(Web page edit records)
────────────────
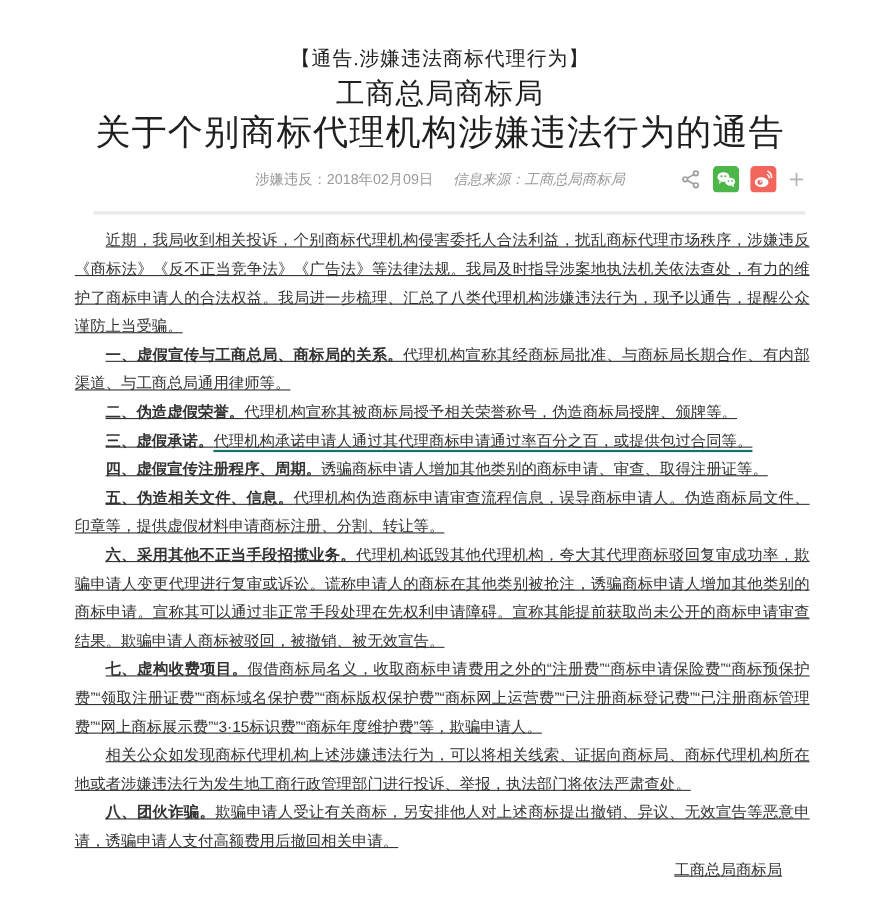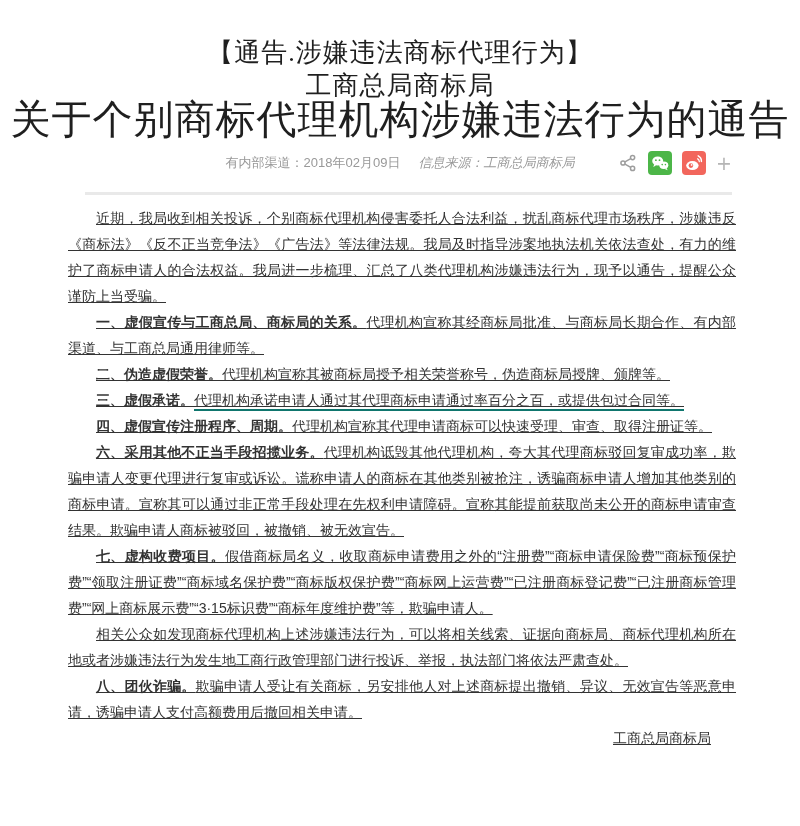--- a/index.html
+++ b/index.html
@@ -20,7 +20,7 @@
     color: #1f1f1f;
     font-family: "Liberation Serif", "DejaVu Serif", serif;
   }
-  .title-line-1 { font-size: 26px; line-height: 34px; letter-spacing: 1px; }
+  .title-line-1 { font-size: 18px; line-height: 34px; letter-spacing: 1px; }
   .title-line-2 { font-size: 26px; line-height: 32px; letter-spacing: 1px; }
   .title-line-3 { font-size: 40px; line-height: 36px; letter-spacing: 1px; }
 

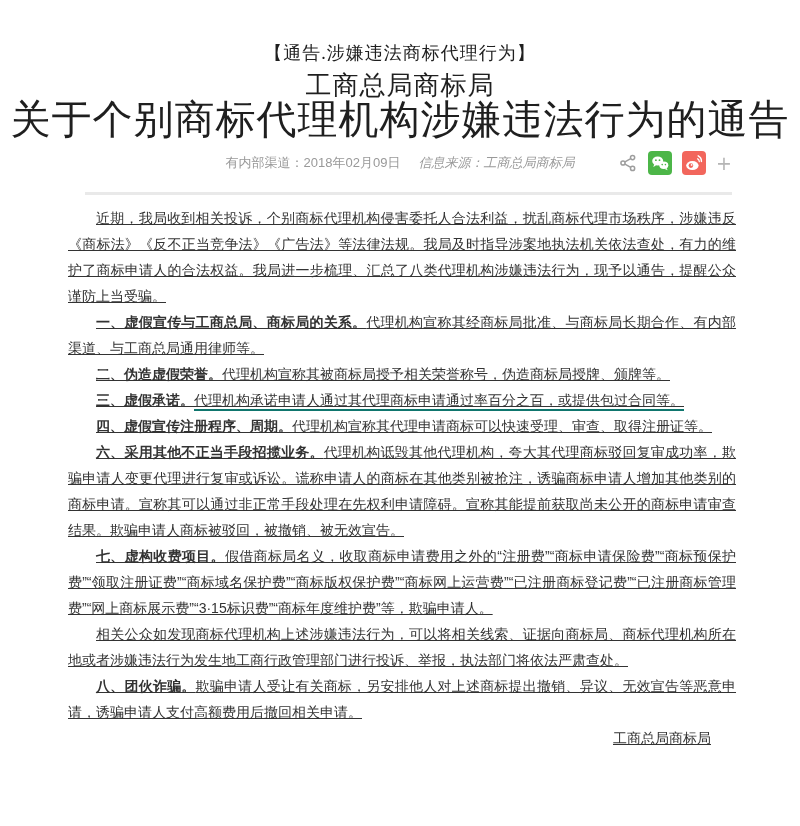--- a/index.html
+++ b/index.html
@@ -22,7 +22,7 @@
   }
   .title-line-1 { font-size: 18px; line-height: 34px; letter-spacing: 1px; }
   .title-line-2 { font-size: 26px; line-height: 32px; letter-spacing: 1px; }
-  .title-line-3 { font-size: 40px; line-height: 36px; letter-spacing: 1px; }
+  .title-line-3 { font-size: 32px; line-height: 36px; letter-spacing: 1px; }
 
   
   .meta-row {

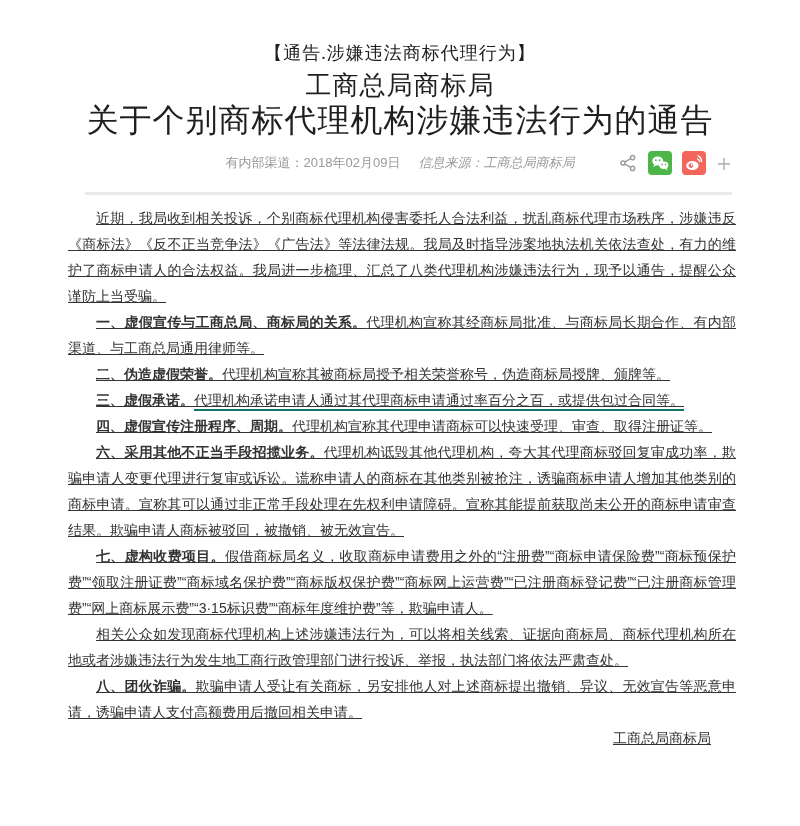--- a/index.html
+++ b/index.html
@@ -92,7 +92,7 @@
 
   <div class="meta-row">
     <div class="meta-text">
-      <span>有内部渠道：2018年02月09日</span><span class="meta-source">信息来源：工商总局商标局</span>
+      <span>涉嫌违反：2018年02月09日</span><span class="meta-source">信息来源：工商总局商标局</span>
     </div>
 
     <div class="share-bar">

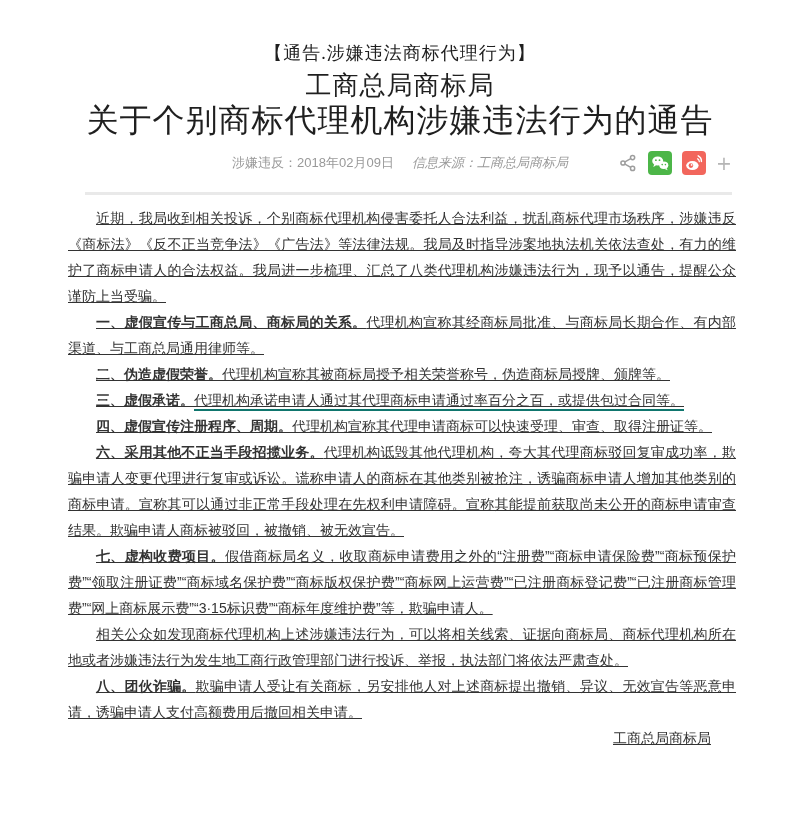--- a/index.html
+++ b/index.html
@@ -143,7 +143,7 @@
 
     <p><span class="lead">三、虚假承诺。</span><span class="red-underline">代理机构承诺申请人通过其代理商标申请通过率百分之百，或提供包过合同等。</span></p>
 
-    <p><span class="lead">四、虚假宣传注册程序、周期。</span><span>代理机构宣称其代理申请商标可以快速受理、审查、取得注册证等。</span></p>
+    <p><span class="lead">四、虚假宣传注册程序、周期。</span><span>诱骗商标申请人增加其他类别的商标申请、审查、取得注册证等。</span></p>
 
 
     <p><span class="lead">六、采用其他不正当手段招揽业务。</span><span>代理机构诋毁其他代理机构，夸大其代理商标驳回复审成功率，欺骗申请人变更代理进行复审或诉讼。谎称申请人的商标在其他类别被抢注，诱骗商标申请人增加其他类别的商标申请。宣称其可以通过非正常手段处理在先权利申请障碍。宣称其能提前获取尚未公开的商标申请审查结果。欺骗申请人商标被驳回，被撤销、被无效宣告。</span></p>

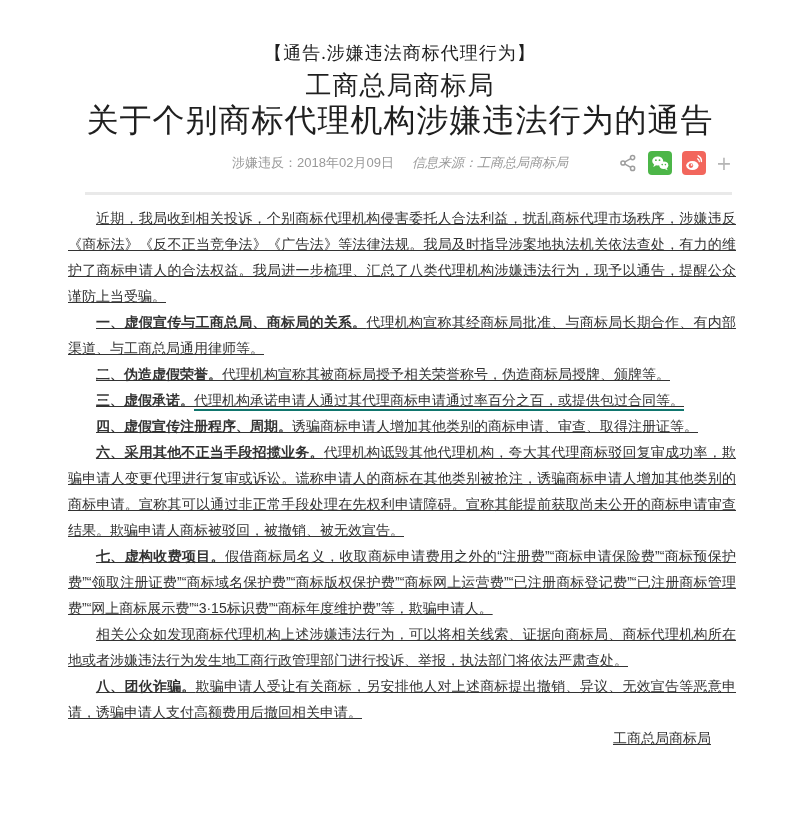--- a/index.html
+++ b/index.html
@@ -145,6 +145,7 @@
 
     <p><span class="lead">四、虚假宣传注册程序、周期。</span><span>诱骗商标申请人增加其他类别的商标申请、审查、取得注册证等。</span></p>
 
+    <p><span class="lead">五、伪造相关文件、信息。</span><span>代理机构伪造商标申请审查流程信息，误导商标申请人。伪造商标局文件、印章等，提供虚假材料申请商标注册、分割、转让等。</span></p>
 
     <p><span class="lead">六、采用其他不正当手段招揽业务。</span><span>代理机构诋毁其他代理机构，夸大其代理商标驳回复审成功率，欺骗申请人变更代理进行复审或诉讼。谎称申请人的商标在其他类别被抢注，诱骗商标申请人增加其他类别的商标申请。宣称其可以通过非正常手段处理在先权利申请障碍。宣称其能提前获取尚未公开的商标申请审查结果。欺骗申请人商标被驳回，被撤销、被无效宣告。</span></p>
────────────────
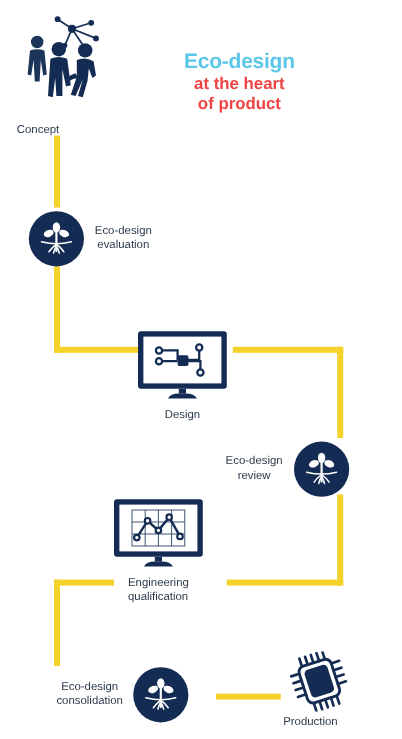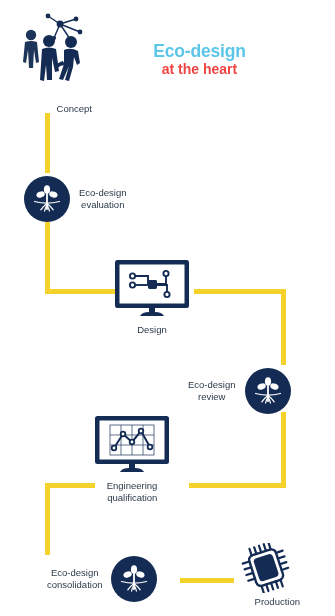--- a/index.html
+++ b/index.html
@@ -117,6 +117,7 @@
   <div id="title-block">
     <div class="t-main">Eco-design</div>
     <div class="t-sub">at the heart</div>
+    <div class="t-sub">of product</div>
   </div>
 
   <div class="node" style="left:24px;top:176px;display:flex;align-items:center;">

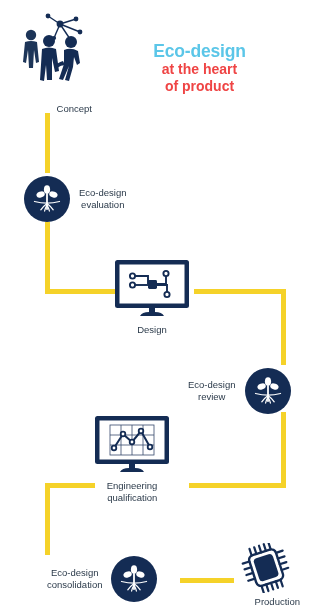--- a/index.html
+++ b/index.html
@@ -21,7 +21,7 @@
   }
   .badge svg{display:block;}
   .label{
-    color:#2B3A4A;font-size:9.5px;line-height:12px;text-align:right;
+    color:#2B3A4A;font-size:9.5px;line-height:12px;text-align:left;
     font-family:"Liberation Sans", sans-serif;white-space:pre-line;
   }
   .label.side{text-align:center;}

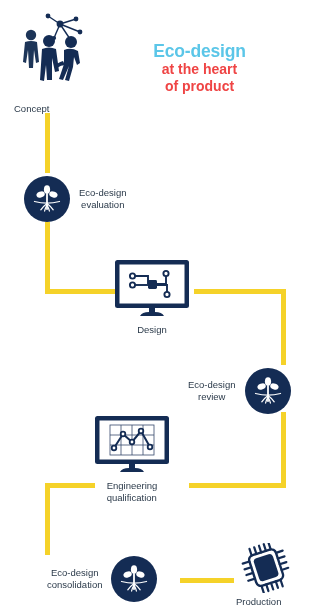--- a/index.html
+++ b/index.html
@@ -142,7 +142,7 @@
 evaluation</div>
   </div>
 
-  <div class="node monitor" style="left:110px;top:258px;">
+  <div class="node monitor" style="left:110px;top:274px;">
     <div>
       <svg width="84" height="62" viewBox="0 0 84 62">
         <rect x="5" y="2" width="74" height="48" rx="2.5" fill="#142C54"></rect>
────────────────
TASK TO CARRY OUT: Within the entries, find all lines holding "center" and copy each one.

SOLUTION FOR THIS TASK:
   <div class="node" style="left:24px;top:176px;display:flex;align-items:center;">
   .label.side{text-align:center;}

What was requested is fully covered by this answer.